The University endowment grew to $7.6 billion at the end of fiscal year 2008 from $7.1 billion in fiscal year 2007, according to the annual Report on Investments presented by Katherine White, chair of the Finance, Audit and Investment Committee, at the Board of Regents meeting Oct. 23.

The endowment, which supports core operating expenses at the University, benefited from the generosity of alumni and other donors as well as from investment gains. The endowment's positive 6.4 percent investment return for the year ending June 30 compares with a loss of 13 percent by the Standard & Poor's 500 stock index during the same period and also compares well with the average endowment in the United States, which lost value last year.

Through the end of fiscal year 2008, the University has generated annualized returns of 17.5 percent in its endowment over the last five years, which places the University at the upper end of the top quartile of all endowments, as reported by Cambridge Associates, an investment consulting firm that serves colleges, universities and large institutional investors.

Erik Lundberg, chief investment officer, said U-M's investment strategy performed well last year in a challenging environment for investments and noted that the long- term strategy also has helped limit losses in challenging markets in the past. "We are coming off a long period of historically high returns, and typically periods of high returns are followed by periods of lower returns," Lundberg said with a nod to the current markets.

"Our overall goal is to ensure continuing support at predictable levels for the University's activities in the face of inflation and the inevitable swings in financial markets similar to what we are experiencing now," said Tim Slottow, executive vice president and chief financial officer.

"Endowments are important because they provide a permanent stream of funds to support financial aid, key educational programs and innovative research," Slottow said. "The generosity of our donors and the success of our investment strategies are key to fulfilling our mission in society now and for future generations."

The University's $7.6 billion endowment is the eighth largest in the country among institutions of higher learning and second largest among public universities. About 20 percent of our total endowment, or $1.5 billion, has been designated by donors for student aid.

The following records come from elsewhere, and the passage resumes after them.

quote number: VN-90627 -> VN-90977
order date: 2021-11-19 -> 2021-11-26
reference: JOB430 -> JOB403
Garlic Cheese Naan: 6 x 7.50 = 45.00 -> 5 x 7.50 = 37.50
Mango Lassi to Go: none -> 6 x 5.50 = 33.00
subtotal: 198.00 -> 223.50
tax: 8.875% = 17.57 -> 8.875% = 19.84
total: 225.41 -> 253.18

U-M's endowment is a collection of about 6,500 separate funds, each of which has been donated to provide permanent support for specific University needs, such as scholarships, educational programs or professorships. Institutions legally are bound to spend these funds only for the purpose designated. To ensure continuing support for future generations, the funds themselves are not spent, but invested so that part of the annual payout can provide a steady flow of dollars each year.

The U-M distributes 5 percent of the endowment's average market value calculated over the last seven years for operating purposes each year. Distributions are limited to 5.3 percent of current fair value. Basing the spending on a trailing average market value instead of the current market value allows U-M to stabilize endowment distribution year-over-year so operating budgets are insulated from the volatility in financial markets and receive dependable support over time.

Endowment distribution supporting operations totaled $227 million in FY 2008 for a total of $950 million in the past five years.